The experience is very unlike our idyllic snorkels in the Togian Islands. There, the water was like glass. The sea was calm, with a temperature like bathwater. The coral was spectacular, the fish teeming. In the two locations we visit  here, the sea is much rougher than we expect. The water is kind of cloudy. And cold. We’re tossed around like corks. I’m sure there are many places in the thousand-plus kilometers of the Great Barrier Reef with amazing snorkeling; we’re happy to have had our time in the Togian Islands.

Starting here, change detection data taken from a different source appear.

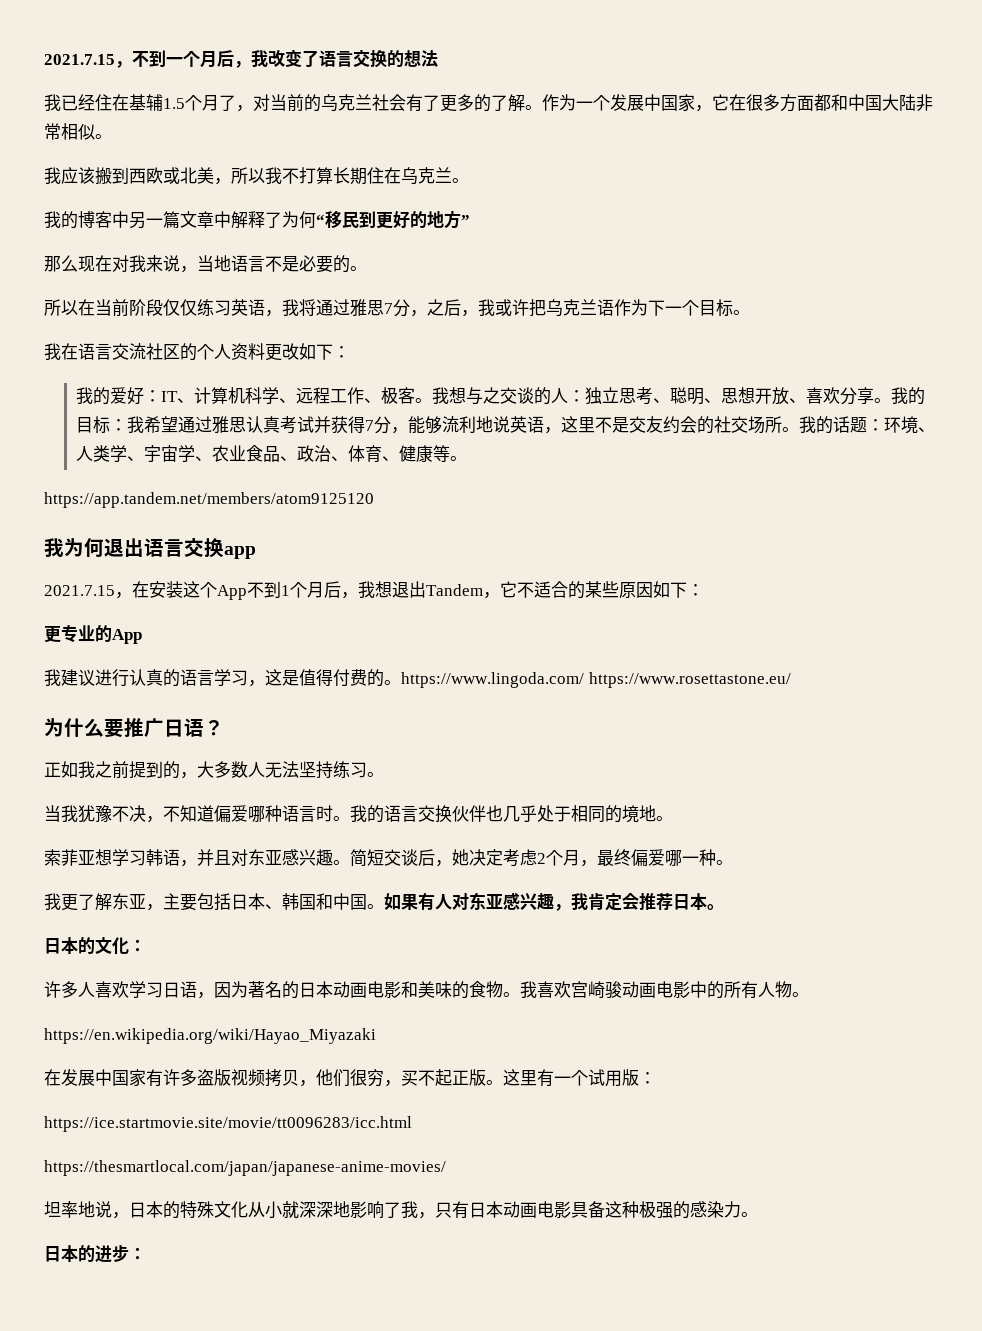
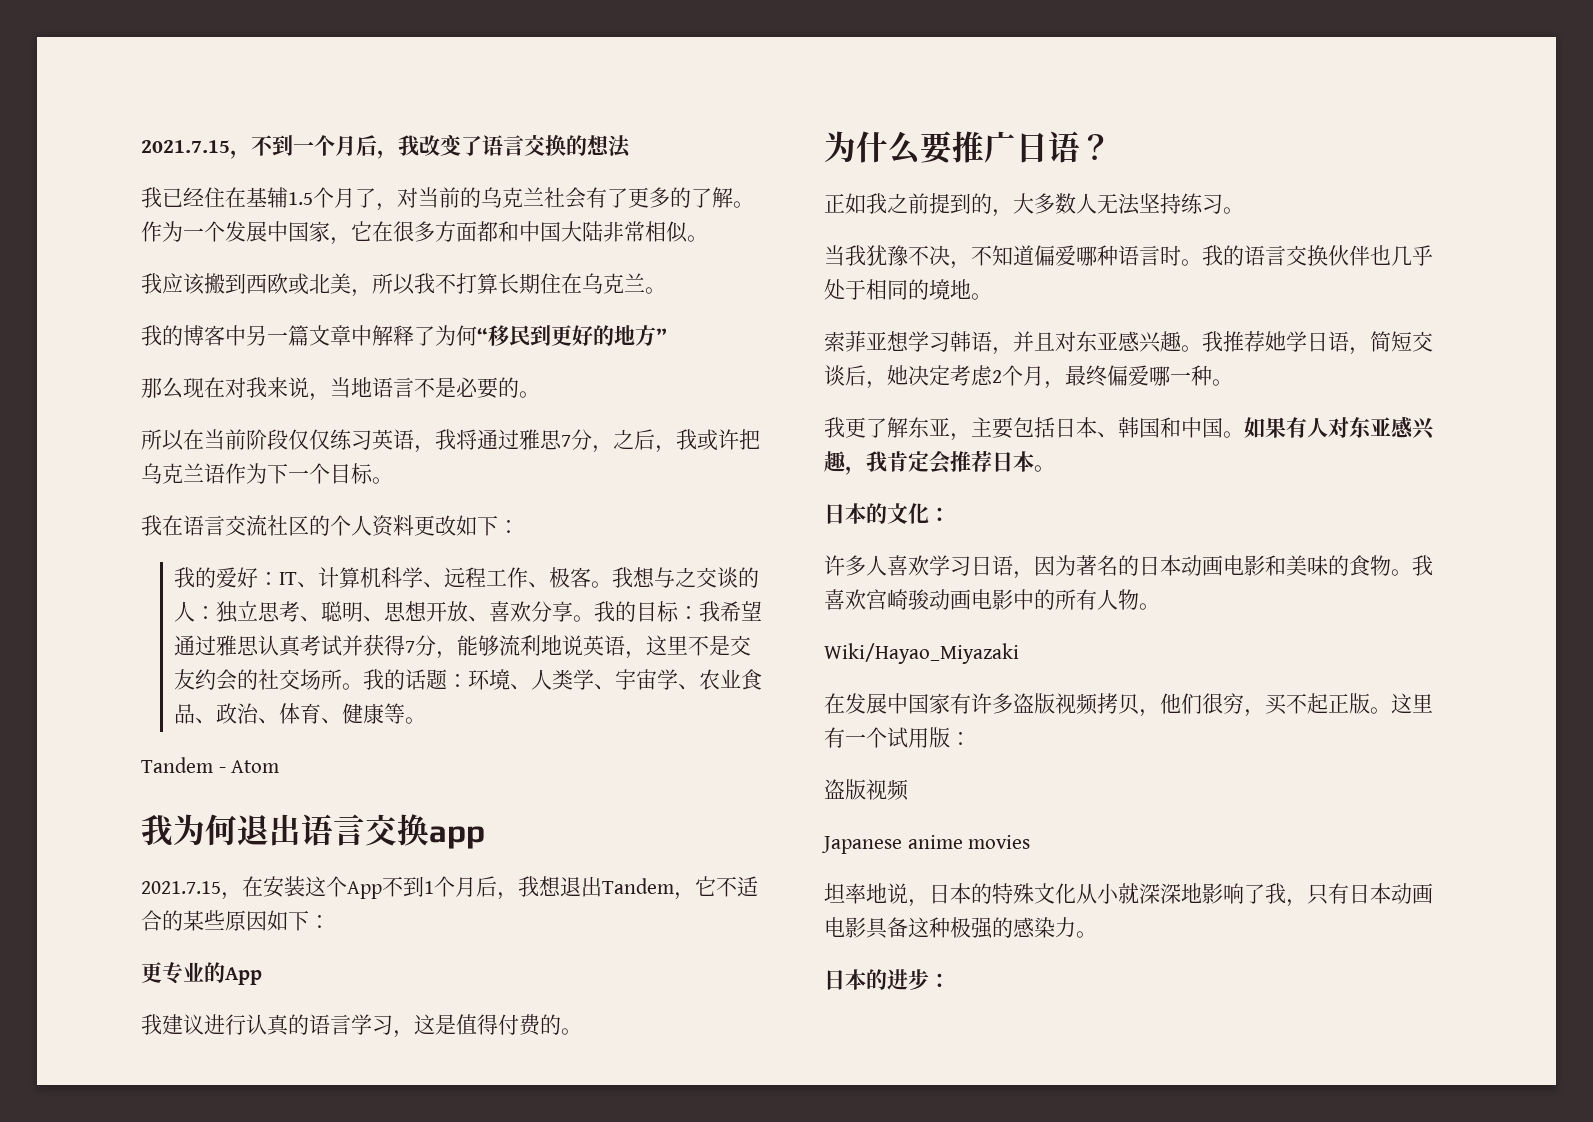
- https://app.tandem.net/members/atom9125120
+ Tandem - Atom
- 我建议进行认真的语言学习，这是值得付费的。https://www.lingoda.com/ https://www.rosettastone.eu/
+ 我建议进行认真的语言学习，这是值得付费的。
- 简短交谈后，她决定考虑2个月，最终偏爱哪一种。
+ 我推荐她学日语，简短交谈后，她决定考虑2个月，最终偏爱哪一种。
- https://en.wikipedia.org/wiki/Hayao_Miyazaki
+ Wiki/Hayao_Miyazaki
  这里有一个试用版：
- https://ice.startmovie.site/movie/tt0096283/icc.html
- https://thesmartlocal.com/japan/japanese-anime-movies/
+ 盗版视频
+ Japanese anime movies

Still, it’s a grand day out.

Cairns
Reef ahoy

We’re happy we went to the aquarium in Cairns, too. Like reef viewing from the comfort of dry land.

Cairns
Maria models her new swimsuit

We enjoy a ride in a glass-bottom boat – our first.

Cairns
Giant clam-shell through the glass-bottom boat

This is our non-glass bottom boat.

Cairns
Our ride

Sight or Insight of the Day – Cairns

In our earlier travels, several times we find ourselves near famous whale-watching locales, such as Husavik, Iceland, and Hermanus, South Africa. We ask each other if we want to go watch whales and inexplicably say ‘Meh… no thanks.’

Despite being jaded cosmopolitans, we’re pretty chuffed when, on the return trip, the captain announces our boat is slowing down because there’s a whale between us and another vessel.

Cairns
Thar she blows!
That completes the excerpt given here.